Like most things, poll site voting may be better in memory than in practice. Mail-in voting may never evoke the same gilded memories, but it is inarguably more convenient. Some people will argue that it is less secure, although they have yet to come up with a scenario in which large numbers of ballots could be stolen and sent in with a signature matching that of the voter from whom it was stolen.
Poll site voting was not the electoral equivalent of Fort Knox, by the way. The process isn’t the key thing in such matters, it’s who is in charge of the process and who is watching them.
Washington elections aren’t absolutely perfect, because nothing is. But whether we’re talking about poll site voting or mail-in voting, the people in charge have been and are diligent about keeping them secure and accurate.

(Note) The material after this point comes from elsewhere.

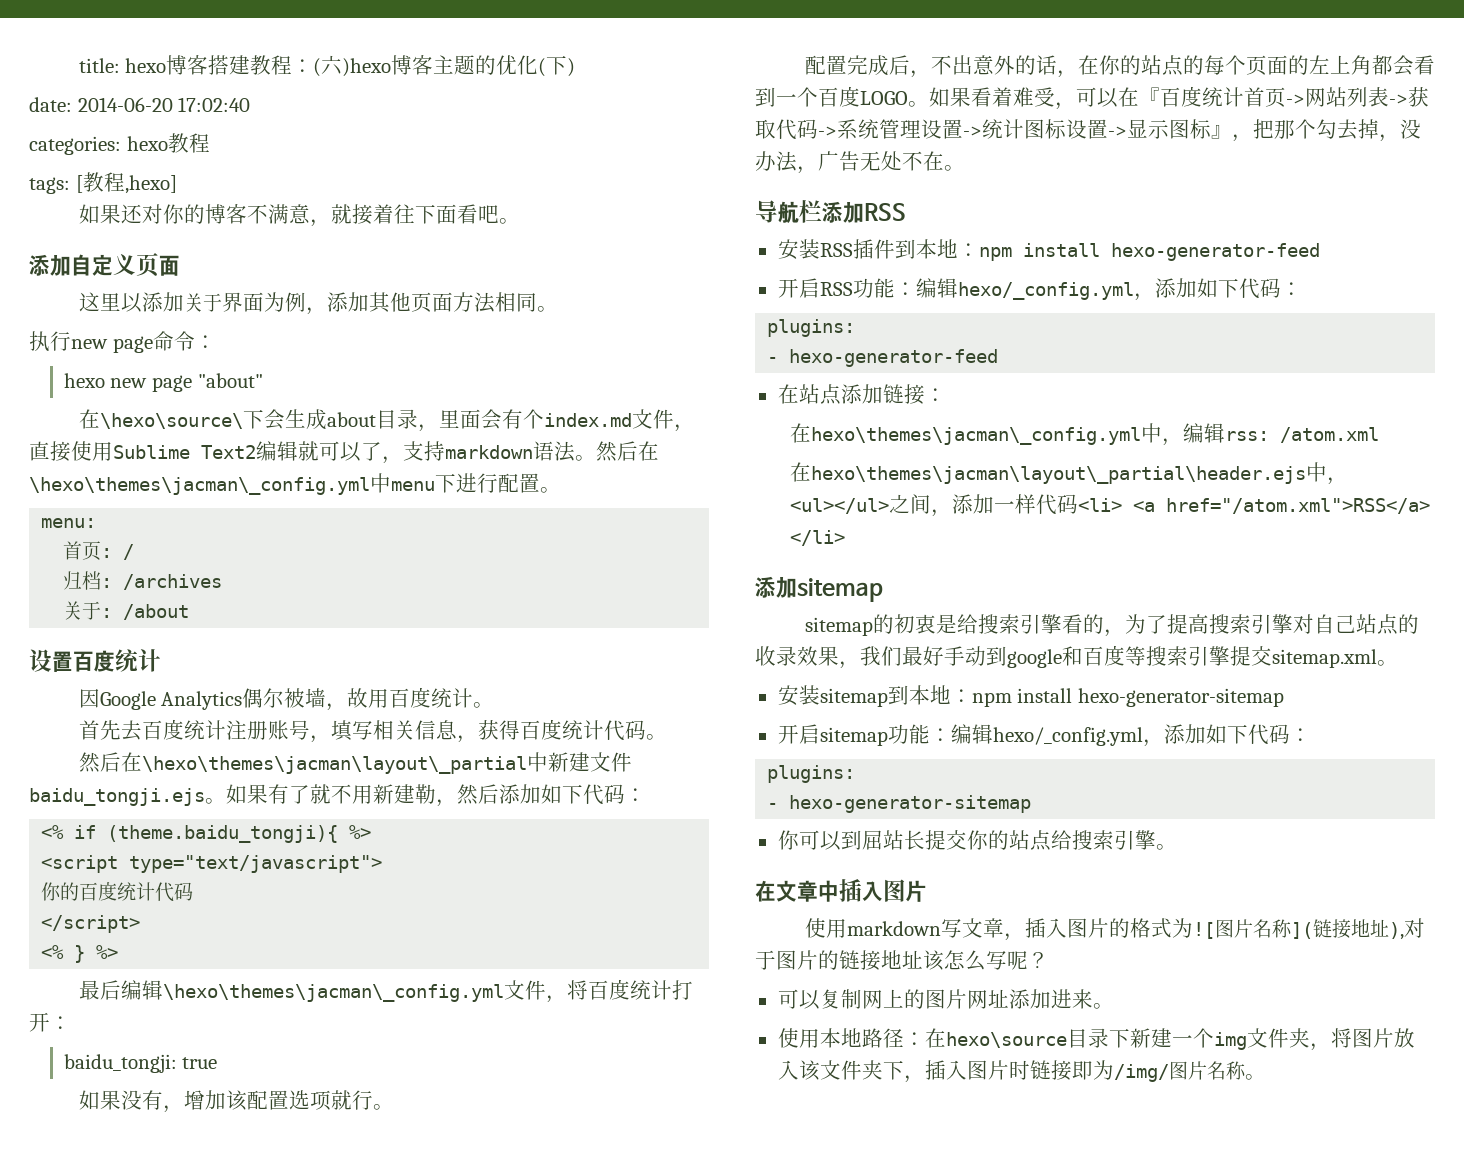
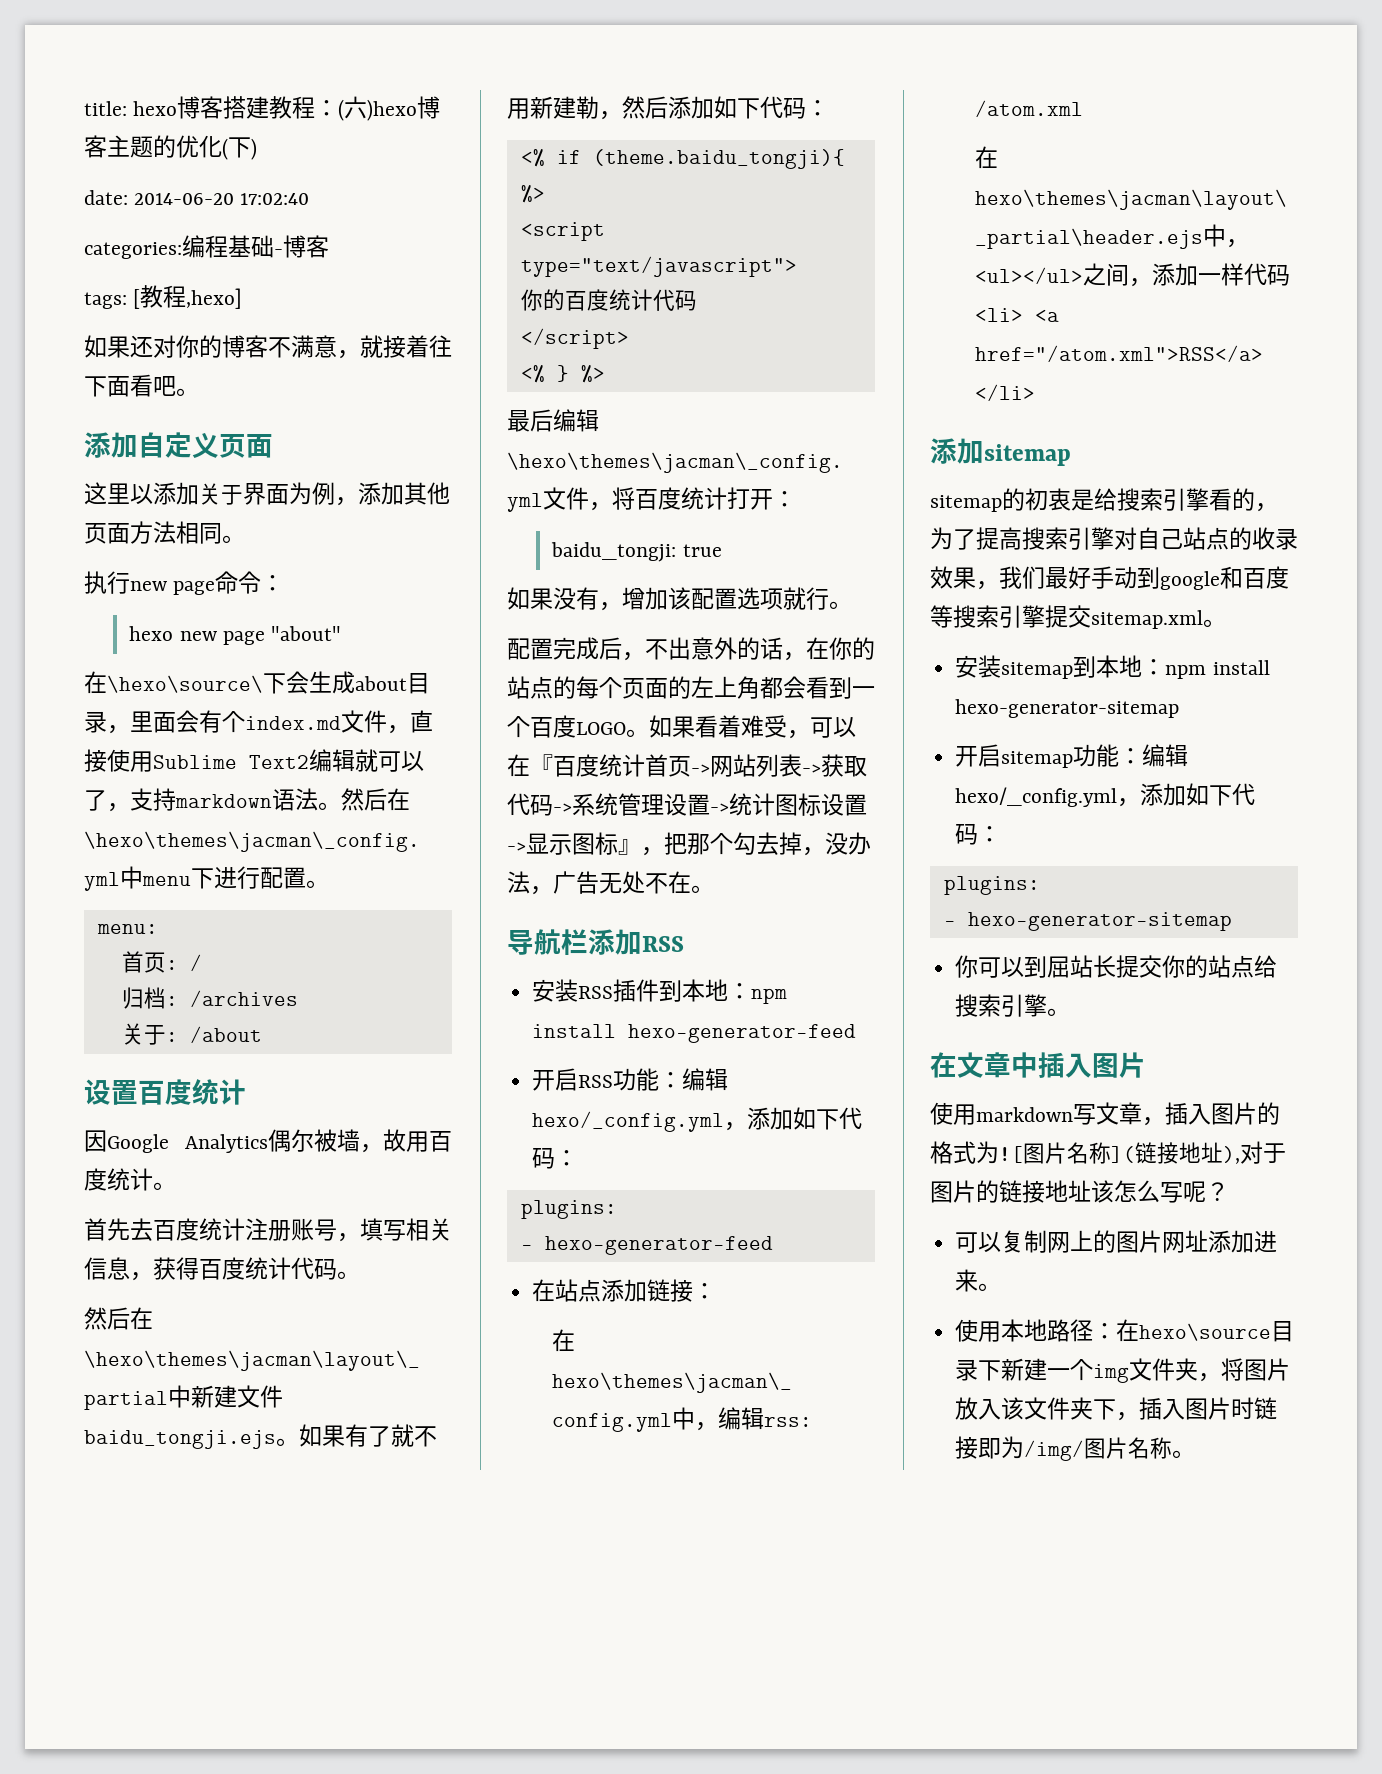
[126,133,210,153] hexo教程 -> [182,235,329,258] 编程基础-博客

Some people argue that making elections more convenient means increased turnout. But on that count, the results are mixed. Based on secretary of state records, in all but one of the presidential elections in Washington since 1928, more votes were cast than in the presidential four years earlier. That’s not surprising, because in the years for which there are records, there are also more registered voters than the prior four years.
It’s the midterm elections, like this year, where turnout is mixed. It’s always lower than the previous presidential election, off by anywhere from as little as 7 percentage points to as much as 27 percentage points. All-mail voting seems to have little connection to that.
The biggest gaps in the 21st century were in mid-term elections which had no statewide race for a U.S. Senate seat, such as 2014 and 2002, where 54.2 percent and 56.6 percent of the people voted, respectively.
Most elections analysts will tell you that turnout is driven by candidates. Ballot measures don’t necessarily boost turnout in midterms, the records suggest. There were nine on the ballot in 2010 and four in 2018, but there were also four in 2004 and three relatively controversial ones — two on gun control and one on smaller classroom sizes — in 2014.
This year is a bit of a unicorn as far as midterms go. There is a U.S. Senate race, but no statewide initiatives. But there is a statewide executive race to fill the final two years of the secretary of state position vacated by Kim Wyman. Anyone who tells you they know how all that will shape up might also offer to hook you up with a Nigerian prince who has some oil leases he’s willing to sell if you can cover transfer costs.